* **What you have to do**
Give back exactly the first lines of the entries below, through the line with "Splash Bottom Pebble: 35".

[Extracted data entries]
----------
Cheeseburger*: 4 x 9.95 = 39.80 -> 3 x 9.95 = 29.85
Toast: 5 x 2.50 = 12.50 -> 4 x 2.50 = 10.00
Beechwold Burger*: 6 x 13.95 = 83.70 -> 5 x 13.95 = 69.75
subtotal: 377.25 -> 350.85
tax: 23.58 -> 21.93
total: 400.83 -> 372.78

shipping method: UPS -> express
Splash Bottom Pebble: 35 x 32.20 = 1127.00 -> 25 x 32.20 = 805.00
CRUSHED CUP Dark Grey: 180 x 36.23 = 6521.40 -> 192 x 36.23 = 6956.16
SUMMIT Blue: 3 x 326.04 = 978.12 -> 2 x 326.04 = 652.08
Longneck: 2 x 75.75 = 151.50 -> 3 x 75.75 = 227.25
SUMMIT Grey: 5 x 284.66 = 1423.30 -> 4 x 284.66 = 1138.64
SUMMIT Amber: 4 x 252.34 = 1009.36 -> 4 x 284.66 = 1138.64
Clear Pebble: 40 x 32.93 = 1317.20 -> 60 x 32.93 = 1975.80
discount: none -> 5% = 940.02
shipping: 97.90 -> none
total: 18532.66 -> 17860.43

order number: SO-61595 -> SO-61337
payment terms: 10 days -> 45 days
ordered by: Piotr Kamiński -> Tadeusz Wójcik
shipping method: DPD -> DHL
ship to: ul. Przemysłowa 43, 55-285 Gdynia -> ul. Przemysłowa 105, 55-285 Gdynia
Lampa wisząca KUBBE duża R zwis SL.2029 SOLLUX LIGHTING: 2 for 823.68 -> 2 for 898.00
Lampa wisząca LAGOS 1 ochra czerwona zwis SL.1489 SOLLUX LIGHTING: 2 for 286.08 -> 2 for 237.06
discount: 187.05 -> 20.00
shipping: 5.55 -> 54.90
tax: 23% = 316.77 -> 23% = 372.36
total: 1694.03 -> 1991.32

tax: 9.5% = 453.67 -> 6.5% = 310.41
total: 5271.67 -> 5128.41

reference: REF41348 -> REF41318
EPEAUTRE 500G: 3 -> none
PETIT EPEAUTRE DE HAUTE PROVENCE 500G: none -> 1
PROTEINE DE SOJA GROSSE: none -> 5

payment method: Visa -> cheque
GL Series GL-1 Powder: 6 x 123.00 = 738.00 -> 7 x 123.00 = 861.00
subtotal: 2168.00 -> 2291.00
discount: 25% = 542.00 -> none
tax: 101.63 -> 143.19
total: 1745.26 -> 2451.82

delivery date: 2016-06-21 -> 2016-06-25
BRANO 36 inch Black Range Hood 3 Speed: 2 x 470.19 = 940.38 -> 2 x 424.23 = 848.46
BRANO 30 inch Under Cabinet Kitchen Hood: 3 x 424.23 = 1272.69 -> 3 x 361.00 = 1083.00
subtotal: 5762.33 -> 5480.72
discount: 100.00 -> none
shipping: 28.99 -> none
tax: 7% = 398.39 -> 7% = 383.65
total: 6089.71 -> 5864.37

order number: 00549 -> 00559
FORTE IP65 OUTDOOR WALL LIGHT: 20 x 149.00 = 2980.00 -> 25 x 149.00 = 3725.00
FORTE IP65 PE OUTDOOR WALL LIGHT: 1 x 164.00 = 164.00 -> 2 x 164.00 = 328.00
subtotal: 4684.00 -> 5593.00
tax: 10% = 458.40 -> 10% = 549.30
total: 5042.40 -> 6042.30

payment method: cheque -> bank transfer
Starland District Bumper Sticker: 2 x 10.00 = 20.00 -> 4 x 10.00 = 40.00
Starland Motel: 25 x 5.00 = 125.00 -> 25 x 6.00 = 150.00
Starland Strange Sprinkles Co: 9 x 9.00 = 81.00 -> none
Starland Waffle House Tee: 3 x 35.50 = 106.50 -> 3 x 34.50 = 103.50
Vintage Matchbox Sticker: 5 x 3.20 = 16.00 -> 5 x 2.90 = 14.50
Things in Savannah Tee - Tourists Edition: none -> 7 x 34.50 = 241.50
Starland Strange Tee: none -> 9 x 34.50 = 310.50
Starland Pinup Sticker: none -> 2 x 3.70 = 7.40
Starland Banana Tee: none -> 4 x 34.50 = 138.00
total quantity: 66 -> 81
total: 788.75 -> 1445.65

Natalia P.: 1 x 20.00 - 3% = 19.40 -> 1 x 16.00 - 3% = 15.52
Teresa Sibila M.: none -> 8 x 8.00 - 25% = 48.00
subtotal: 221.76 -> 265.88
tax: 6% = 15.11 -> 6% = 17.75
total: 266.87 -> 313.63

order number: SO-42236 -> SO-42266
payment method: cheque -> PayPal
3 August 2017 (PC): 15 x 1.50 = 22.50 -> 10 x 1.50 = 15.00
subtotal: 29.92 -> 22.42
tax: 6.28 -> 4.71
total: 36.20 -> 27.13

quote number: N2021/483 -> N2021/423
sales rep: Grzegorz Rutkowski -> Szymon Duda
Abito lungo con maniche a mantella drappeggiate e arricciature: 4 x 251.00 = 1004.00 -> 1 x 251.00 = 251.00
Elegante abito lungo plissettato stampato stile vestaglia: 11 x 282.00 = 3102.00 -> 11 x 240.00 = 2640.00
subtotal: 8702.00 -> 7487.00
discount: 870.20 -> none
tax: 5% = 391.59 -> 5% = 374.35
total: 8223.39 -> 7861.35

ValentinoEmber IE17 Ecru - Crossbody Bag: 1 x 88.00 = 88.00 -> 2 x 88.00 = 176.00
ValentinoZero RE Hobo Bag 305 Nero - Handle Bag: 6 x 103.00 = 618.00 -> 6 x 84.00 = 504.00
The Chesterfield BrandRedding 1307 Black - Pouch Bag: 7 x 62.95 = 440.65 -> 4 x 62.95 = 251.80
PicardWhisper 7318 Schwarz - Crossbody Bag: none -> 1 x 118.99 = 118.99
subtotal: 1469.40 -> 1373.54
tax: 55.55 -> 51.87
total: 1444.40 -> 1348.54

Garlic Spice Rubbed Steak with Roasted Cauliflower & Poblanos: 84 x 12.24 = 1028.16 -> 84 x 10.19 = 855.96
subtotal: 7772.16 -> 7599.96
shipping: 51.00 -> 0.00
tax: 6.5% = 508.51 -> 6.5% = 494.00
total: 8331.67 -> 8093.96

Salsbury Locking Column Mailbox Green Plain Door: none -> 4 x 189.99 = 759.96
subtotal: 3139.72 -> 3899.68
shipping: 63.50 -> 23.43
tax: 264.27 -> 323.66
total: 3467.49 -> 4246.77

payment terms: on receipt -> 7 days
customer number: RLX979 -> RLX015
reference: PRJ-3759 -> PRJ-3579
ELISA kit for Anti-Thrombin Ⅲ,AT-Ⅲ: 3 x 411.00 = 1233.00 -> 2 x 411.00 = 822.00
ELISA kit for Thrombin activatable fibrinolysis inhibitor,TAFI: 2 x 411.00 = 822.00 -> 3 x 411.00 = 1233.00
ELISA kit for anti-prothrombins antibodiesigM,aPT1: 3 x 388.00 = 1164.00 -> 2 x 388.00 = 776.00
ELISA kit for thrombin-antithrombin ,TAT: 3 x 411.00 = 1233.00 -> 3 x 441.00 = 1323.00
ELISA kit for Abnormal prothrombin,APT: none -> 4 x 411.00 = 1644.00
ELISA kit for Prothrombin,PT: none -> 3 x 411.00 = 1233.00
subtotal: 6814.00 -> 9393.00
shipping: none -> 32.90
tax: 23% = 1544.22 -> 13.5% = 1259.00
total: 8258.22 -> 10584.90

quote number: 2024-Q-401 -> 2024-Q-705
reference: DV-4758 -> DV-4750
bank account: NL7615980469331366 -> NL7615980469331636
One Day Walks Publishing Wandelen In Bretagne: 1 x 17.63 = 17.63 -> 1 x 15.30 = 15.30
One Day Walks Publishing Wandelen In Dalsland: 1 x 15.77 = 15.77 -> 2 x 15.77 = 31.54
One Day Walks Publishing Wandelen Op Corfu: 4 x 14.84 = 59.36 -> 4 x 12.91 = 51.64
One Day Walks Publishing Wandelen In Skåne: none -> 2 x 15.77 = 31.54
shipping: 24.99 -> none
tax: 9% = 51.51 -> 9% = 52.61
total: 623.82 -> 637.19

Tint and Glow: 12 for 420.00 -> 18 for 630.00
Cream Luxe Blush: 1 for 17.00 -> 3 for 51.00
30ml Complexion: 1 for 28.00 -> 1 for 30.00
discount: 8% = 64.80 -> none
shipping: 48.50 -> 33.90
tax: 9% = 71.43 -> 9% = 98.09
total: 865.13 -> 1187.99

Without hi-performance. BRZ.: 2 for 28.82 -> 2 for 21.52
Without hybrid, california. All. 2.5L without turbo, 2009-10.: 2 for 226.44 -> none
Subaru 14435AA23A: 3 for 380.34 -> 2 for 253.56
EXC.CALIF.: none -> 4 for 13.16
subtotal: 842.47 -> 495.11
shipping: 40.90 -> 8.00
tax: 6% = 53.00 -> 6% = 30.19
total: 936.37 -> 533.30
----------
* **Answer to the exercise**
Cheeseburger*: 4 x 9.95 = 39.80 -> 3 x 9.95 = 29.85
Toast: 5 x 2.50 = 12.50 -> 4 x 2.50 = 10.00
Beechwold Burger*: 6 x 13.95 = 83.70 -> 5 x 13.95 = 69.75
subtotal: 377.25 -> 350.85
tax: 23.58 -> 21.93
total: 400.83 -> 372.78

shipping method: UPS -> express
Splash Bottom Pebble: 35 x 32.20 = 1127.00 -> 25 x 32.20 = 805.00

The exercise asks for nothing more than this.